*** Provided records

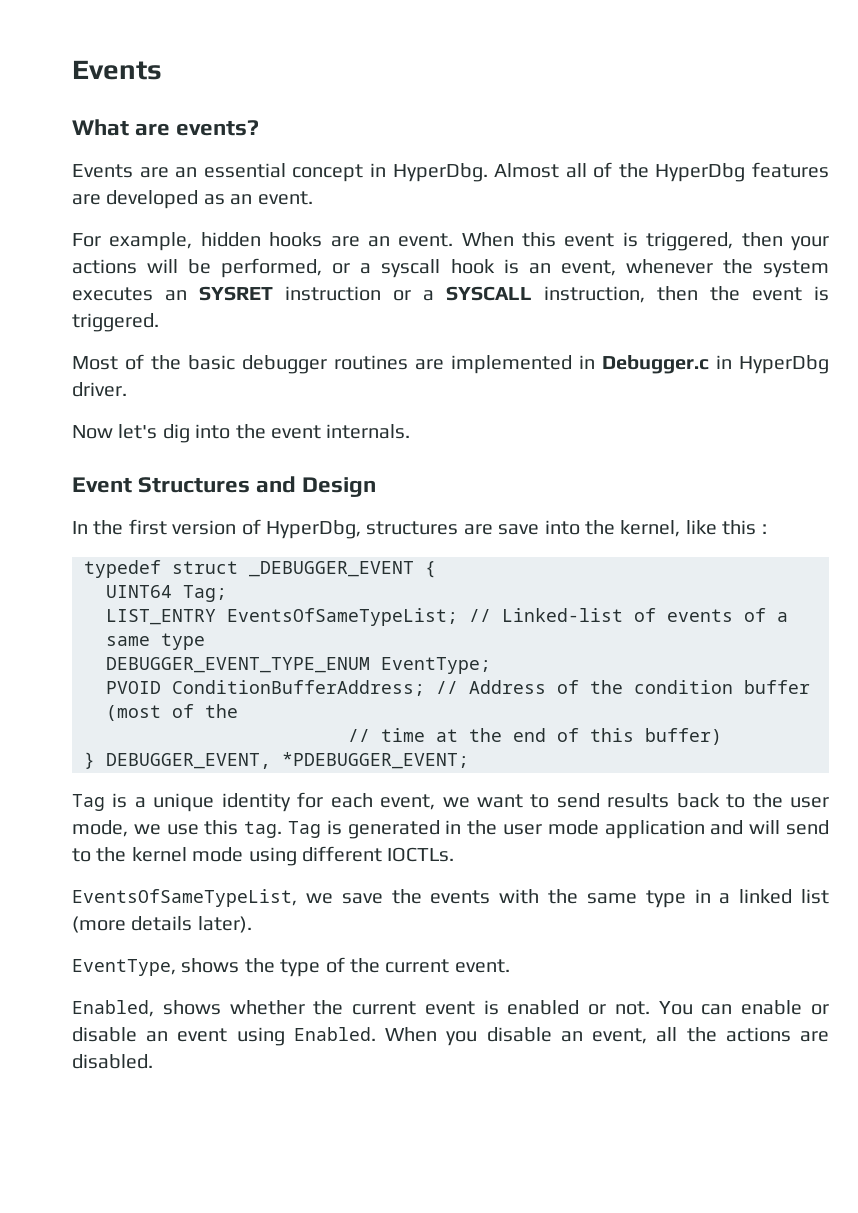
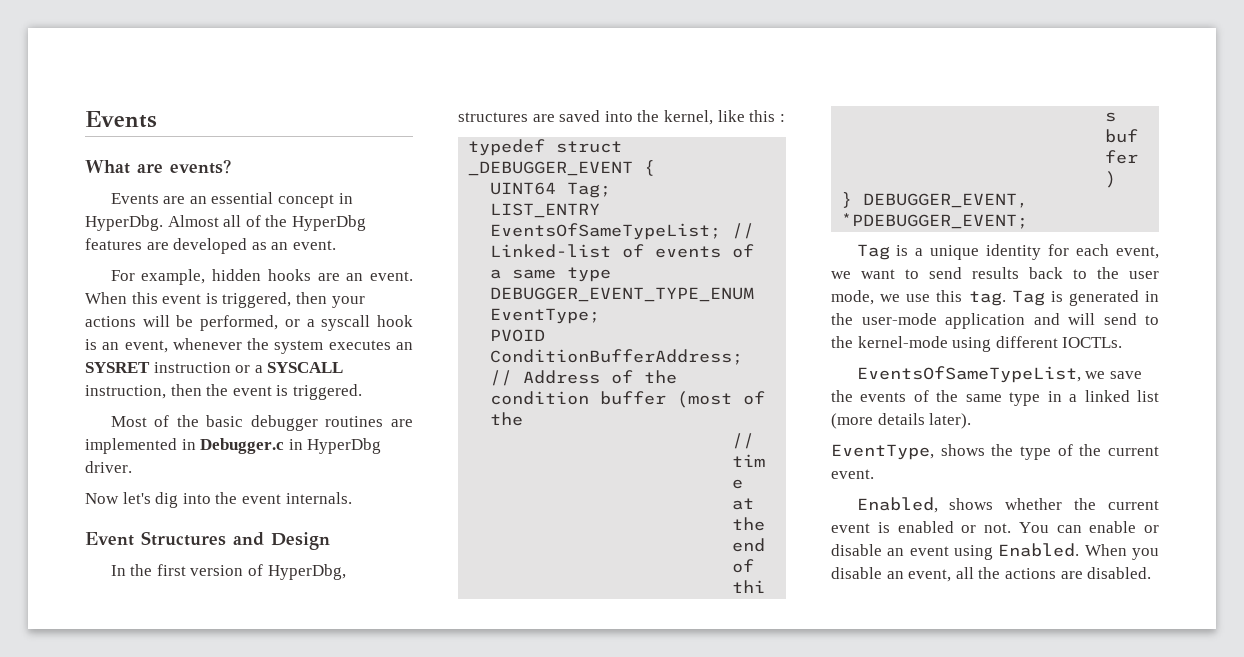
- In the first version of HyperDbg, structures are save into the kernel, like this :
+ In the first version of HyperDbg, structures are saved into the kernel, like this :
- Tag is generated in the user mode application and will send to the kernel mode using different IOCTLs.
+ Tag is generated in the user-mode application and will send to the kernel-mode using different IOCTLs.
- EventsOfSameTypeList, we save the events with the same type in a linked list (more details later).
+ EventsOfSameTypeList, we save the events of the same type in a linked list (more details later).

******

What is required: Look through the entries above. Copy each line in which the string "same" occurs.

Output for this exercise:
- EventsOfSameTypeList, we save the events with the same type in a linked list (more details later).
+ EventsOfSameTypeList, we save the events of the same type in a linked list (more details later).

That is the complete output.